Em 22 de novembro de
1950, o prefeito de Manaus, Chaves Ribeiro, concedeu a José de Brito Pina,
cidadão português, uma área de terra situada na então praça Gonçalves Dias
(hoje integrante da praça Heliodoro Balbi), destinada à construção
de um estabelecimento comercial. Nela, Pina construiu o Pavilhão São
Jorge, destinado à venda de café e outros petiscos regionais, que foi inaugurado
em maio de 1951.O sobrenome do proprietário impôs ao comércio
o epíteto ainda hoje manifesto: Café do Pina. Era bem frequentado, pois localizado
em frente ao Cine Guarany e fronteiriço ao quartel da Polícia Militar e ao
Colégio Estadual do Amazonas. Desse modo, conhecia uma variada freguesia diurna
e noturna.
Devido a convivência com os membros
do Clube da Madrugada foi crismado com outro cognome: República do Pina. Enfim,
restou gravada a maneira como “seu” Pina saudava indistintamente os frequentadores:
Alô, jovem!
Quando do falecimento do Pina, em agosto de 1982, o saudoso poeta, ator e mestre Farias de Carvalho o homenageou com esta publicação em A Crítica (18 ago.1982).
Não fui, amado Irmão Pina, não fui ver teu corpo sendo devolvido ao ventre escuro da terra. Faltou-me coragem. Eu, que não acredito na morte; que tenho consciência da nossa condição de simples inquilinos dessa estalagem de engodos a que chamamos de mundo; que estou absolutamente convicto da verdade da vida espiritual, ou, amado irmão Pina, fraquejei. Diante da notícia arrasadora, que a mim me foi dada nas latitudes da tua República, da nossa República, eu me decidi a ir te ver, a ir correndo beijar o teu rosto gelado, as tuas mãos inertes, cruzadas sobre o teu peito como um pássaro de asas recolhidas, subitamente despencadas do azul. Mas não pude, amado irmão Pina. Minha mente recusou-se a aceitar a brutalidade daquela imagem.
Por
isso, amado irmão Pina, fechei os olhos molhados, queimados pelo sal do meu
pranto e rebusquei, nos desvãos da memória, uma outra imagem tua. Viva.

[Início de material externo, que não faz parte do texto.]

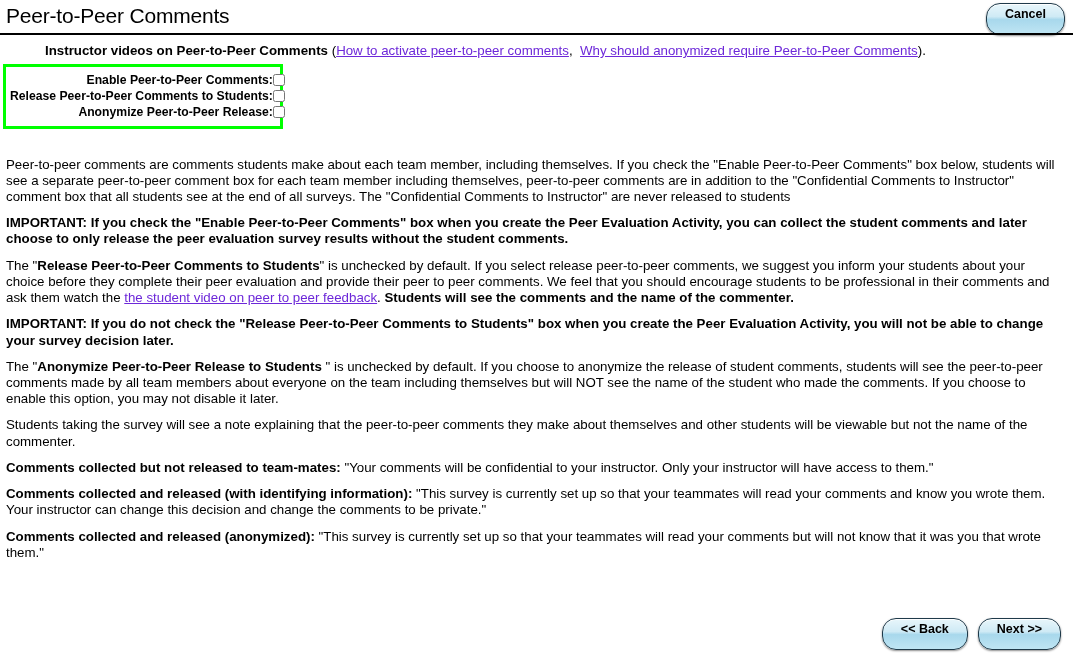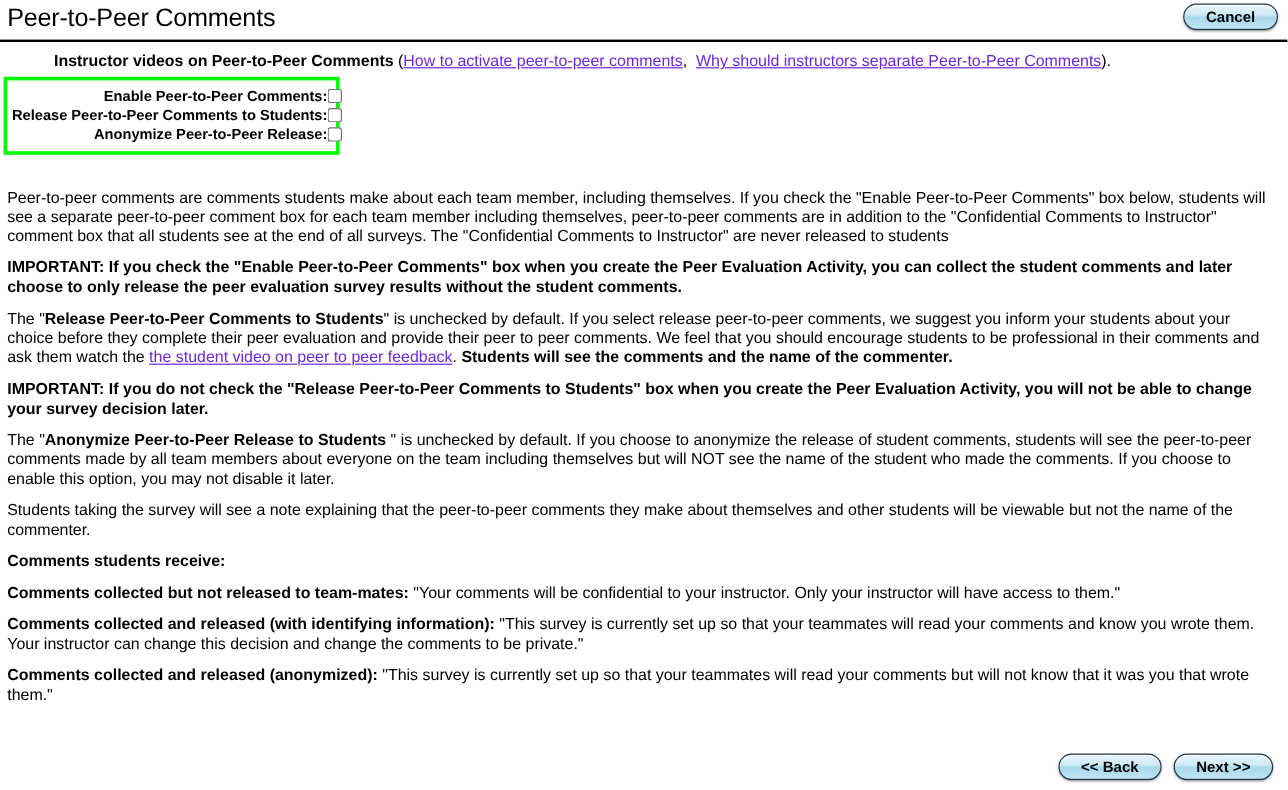--- a/index.html
+++ b/index.html
@@ -45,7 +45,7 @@
     font-family: "Liberation Sans", sans-serif;
     font-size: 12.5px;
     font-weight: bold;
-    padding: 4px 18px 3px 18px;
+    padding: 4px 18px 13px 18px;
     line-height: 1.05;
     box-shadow: 0 1px 2px rgba(0,0,0,0.45), inset 0 1px 0 rgba(255,255,255,0.9);
     cursor: pointer;

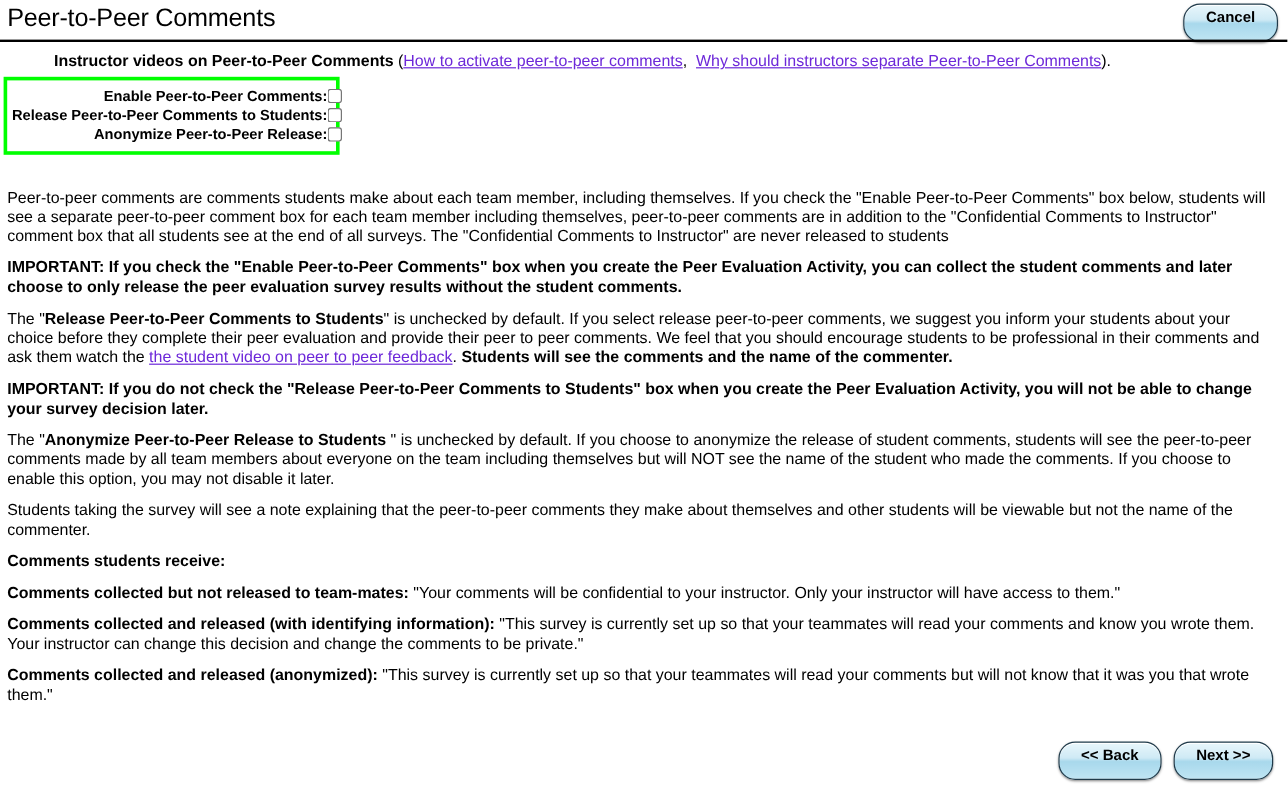--- a/index.html
+++ b/index.html
@@ -140,7 +140,7 @@
 </div>
 
 <p class="intro">
-  <b>Instructor videos on Peer-to-Peer Comments</b><span> (</span><a class="link" href="#">How to activate peer-to-peer comments</a><span>,&nbsp; </span><a class="link" href="#">Why should instructors separate Peer-to-Peer Comments</a><span>).</span>
+  <b>Instructor videos on Peer-to-Peer Comments</b><span> (</span><a class="link" href="#">How to activate peer-to-peer comments</a><span>,&nbsp; </span><a class="link" href="#">Why should anonymized require Peer-to-Peer Comments</a><span>).</span>
 </p>
 
 <div class="option-box" style="border-color: rgb(0, 255, 0);">

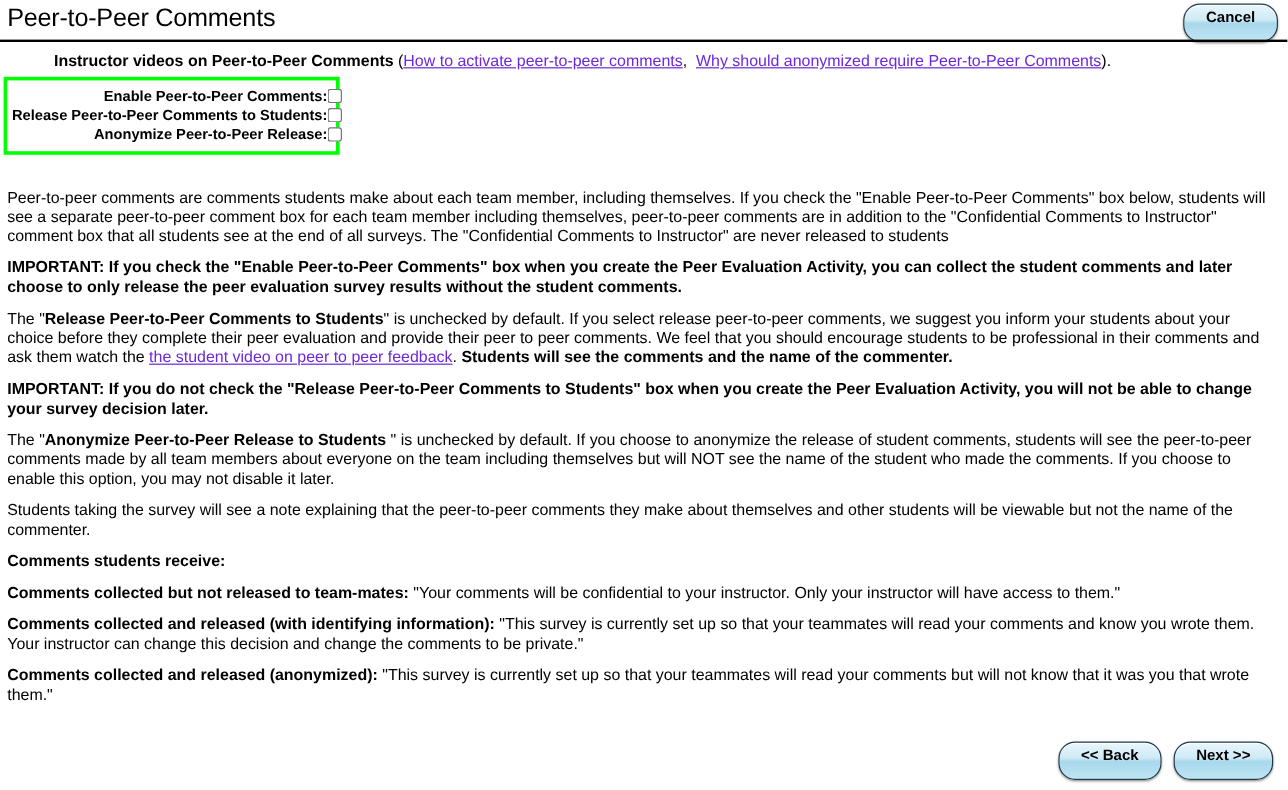--- a/index.html
+++ b/index.html
@@ -176,7 +176,6 @@
 
   <p class="para">Students taking the survey will see a note explaining that the peer-to-peer comments they make about themselves and other students will be viewable but not the name of the commenter.</p>
 
-  <p class="para bold-para">Comments students receive:</p>
 
   <p class="para"><b>Comments collected but not released to team-mates:</b><span> "Your comments will be confidential to your instructor. Only your instructor will have access to them."</span></p>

Radiosamente viva, riscando as pautas da brisa com os acordes do teu riso,
inventando sinfonias na epiderme da manhã.
ALÔ, JOVEM!
E
os homens iam chegando. Dos muitos caminhos da vida, traziam sonhos e mágoas,
angústias e ilusões, amarguras e alegrias, fé e decepções. E na República,
ancoravam os seus veleiros diversos, para um momento de fuga do velejar
tresloucado. Fundeavam na República e no teu riso também. Estudantes, poetas,
vagabundos, funcionários, operários, boêmios retardatários, patrões sisudos,
donzelas, prostitutas amarelas, meninos desassistidos, engraxates indormidos,
paravam todos, irmão, para o banho de amplidão, o banho azul na cascata que
nascia em teu sorriso e tinha gosto de paz, e dava aquela vontade de ali ficar
ancorado, e não erguer bujarronas, não velejar nunca mais.
Ah!
A República! Com a beleza da sua Constituição de três artigos:
ARTIGO PRIMEIRO: A república do Pina é um Estado Imaterial e inconsútil,
e existe além do tempo, urdida no coração dos que não esqueceram os fundamentos
essenciais do amor.
ARTIGO SEGUNDO: São seus cidadãos todos aqueles que têm a
capacidade de transportá-la dentro da alma, para recriá-la numa esquina
qualquer da vida, num estilhaço de estrela, num albergue construído de saudade
ou numa gota de sol brincando de arabescos na calçada.
ARTIGO TERCEIRO: Fica dito que esta lei não tem calendário para entrar em vigor, pois que em vigor sempre esteve gravada nas tranças de ouro das auroras e no suspiro violeta dos ocasos.
Essa,
amado irmão Pina, a República. Tua, nossa, do eterno. A República, da qual és o
Presidente vitalício, agora afastado, para tratar, na embaixada do etéreo, com
a diplomacia do afeto, da viagem de cada um de nós, teus concidadãos, aos quais
receberás um dia, iluminando a chegada com claridade do teu riso, para o
cafezinho do reencontro, na República, a outra, que já começaste a erguer, numa
nesga qualquer do céu.
Até lá, meu Irmão. Até lá, Presidente. Alô, Jovem!